_PROMPT_: Give again, exactly as they appear, only the lines from the one containing "Konig Hypergram 18x11" through the last line of the material below.
■ ■ ■
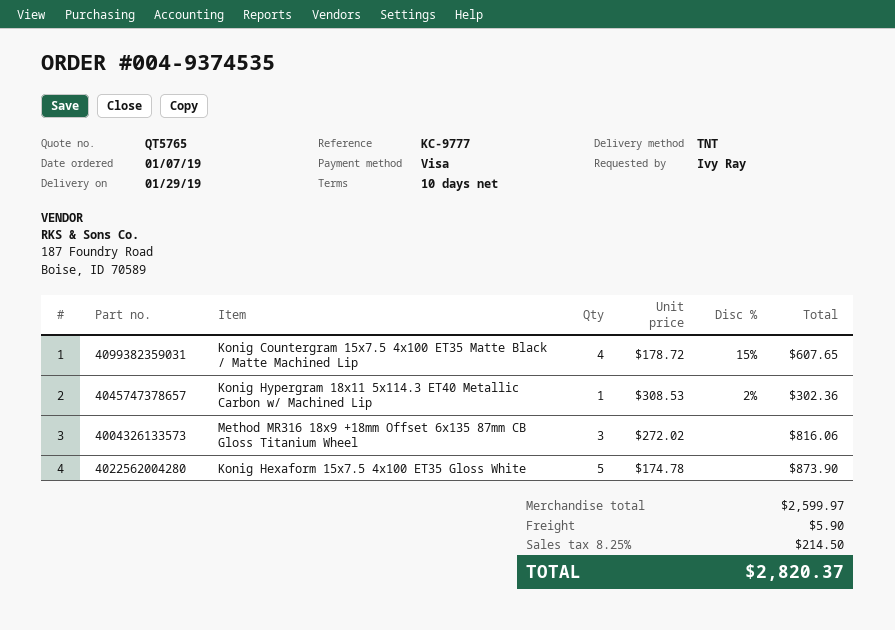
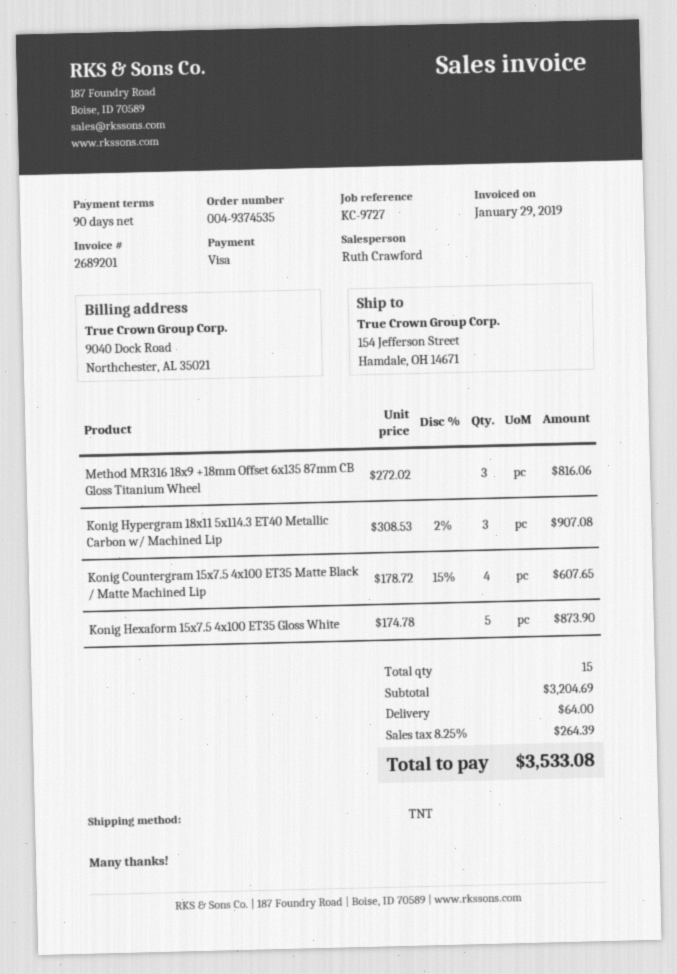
payment terms: 10 days -> 90 days
reference: KC-9777 -> KC-9727
Konig Hypergram 18x11 5x114.3 ET40 Metallic Carbon w/ Machined Lip: 1 x 308.53 - 2% = 302.36 -> 3 x 308.53 - 2% = 907.08
subtotal: 2599.97 -> 3204.69
shipping: 5.90 -> 64.00
tax: 8.25% = 214.50 -> 8.25% = 264.39
total: 2820.37 -> 3533.08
■ ■ ■
_EXERCISE ANSWER_:
Konig Hypergram 18x11 5x114.3 ET40 Metallic Carbon w/ Machined Lip: 1 x 308.53 - 2% = 302.36 -> 3 x 308.53 - 2% = 907.08
subtotal: 2599.97 -> 3204.69
shipping: 5.90 -> 64.00
tax: 8.25% = 214.50 -> 8.25% = 264.39
total: 2820.37 -> 3533.08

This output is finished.